Flight-connection Prediction for Airline Crew Scheduling to Construct Initial Clusters for OR Optimizer
This incremental improvement addresses cost and efficiency in airline crew scheduling, where small savings can increase annual revenue by millions of dollars.
The paper tackles the airline crew pairing problem by using a neural network to predict flight connections with high accuracy (99.7% overall or 82.5% on harder instances), which initializes a solver to achieve a 10x speed improvement and up to 0.2% cost saving.

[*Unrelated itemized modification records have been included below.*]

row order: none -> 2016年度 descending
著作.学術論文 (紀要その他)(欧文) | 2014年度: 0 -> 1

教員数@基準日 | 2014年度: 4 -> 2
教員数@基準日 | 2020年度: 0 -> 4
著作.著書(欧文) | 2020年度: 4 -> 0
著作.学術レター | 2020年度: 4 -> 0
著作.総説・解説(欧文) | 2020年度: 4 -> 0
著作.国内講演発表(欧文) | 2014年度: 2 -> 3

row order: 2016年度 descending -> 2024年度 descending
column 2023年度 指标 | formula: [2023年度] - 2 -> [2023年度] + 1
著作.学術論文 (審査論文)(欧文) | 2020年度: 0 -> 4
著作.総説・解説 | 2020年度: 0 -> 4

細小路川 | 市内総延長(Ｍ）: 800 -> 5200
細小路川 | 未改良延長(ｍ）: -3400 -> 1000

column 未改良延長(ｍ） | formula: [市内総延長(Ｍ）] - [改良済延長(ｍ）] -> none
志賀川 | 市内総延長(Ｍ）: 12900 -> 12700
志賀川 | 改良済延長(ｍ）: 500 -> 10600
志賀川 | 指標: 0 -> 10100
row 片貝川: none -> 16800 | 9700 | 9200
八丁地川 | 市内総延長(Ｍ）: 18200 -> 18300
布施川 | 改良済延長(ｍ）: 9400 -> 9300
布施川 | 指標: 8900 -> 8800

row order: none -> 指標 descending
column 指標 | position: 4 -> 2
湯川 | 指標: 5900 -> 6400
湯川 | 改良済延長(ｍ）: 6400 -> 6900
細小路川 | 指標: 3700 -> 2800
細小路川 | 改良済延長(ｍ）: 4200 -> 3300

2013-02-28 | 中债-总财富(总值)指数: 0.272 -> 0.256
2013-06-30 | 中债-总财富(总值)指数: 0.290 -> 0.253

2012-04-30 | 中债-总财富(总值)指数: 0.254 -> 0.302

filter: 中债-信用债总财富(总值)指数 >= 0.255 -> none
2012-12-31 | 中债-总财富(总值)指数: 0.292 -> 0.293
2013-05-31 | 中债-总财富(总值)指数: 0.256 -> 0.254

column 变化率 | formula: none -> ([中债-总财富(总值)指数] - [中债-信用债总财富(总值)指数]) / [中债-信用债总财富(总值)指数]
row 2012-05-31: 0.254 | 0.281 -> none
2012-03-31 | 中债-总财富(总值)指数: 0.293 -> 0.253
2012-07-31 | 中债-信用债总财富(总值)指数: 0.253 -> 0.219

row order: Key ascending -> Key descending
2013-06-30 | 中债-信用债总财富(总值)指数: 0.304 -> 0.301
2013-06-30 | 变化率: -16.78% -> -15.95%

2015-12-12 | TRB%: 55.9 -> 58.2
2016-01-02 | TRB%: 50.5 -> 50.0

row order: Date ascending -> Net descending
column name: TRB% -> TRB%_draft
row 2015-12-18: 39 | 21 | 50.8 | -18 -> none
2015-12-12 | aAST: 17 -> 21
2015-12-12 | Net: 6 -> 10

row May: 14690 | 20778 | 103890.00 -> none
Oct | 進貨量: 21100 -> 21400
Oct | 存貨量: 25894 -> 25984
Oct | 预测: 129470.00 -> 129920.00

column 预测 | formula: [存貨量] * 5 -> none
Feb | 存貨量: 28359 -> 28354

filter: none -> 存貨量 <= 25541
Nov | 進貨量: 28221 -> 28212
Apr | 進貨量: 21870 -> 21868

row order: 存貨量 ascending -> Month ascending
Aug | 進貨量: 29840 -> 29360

We present a case study of using machine learning classification algorithms to initialize a large-scale commercial solver (GENCOL) based on column generation in the context of the airline crew pairing problem, where small savings of as little as 1% translate to increasing annual revenue by dozens of millions of dollars in a large airline. Under the imitation learning framework, we focus on the problem of predicting the next connecting flight of a crew, framed as a multiclass classification problem trained from historical data, and design an adapted neural network approach that achieves high accuracy (99.7% overall or 82.5% on harder instances). We demonstrate the usefulness of our approach by using simple heuristics to combine the flight-connection predictions to form initial crew-pairing clusters that can be fed in the GENCOL solver, yielding a 10x speed improvement and up to 0.2% cost saving.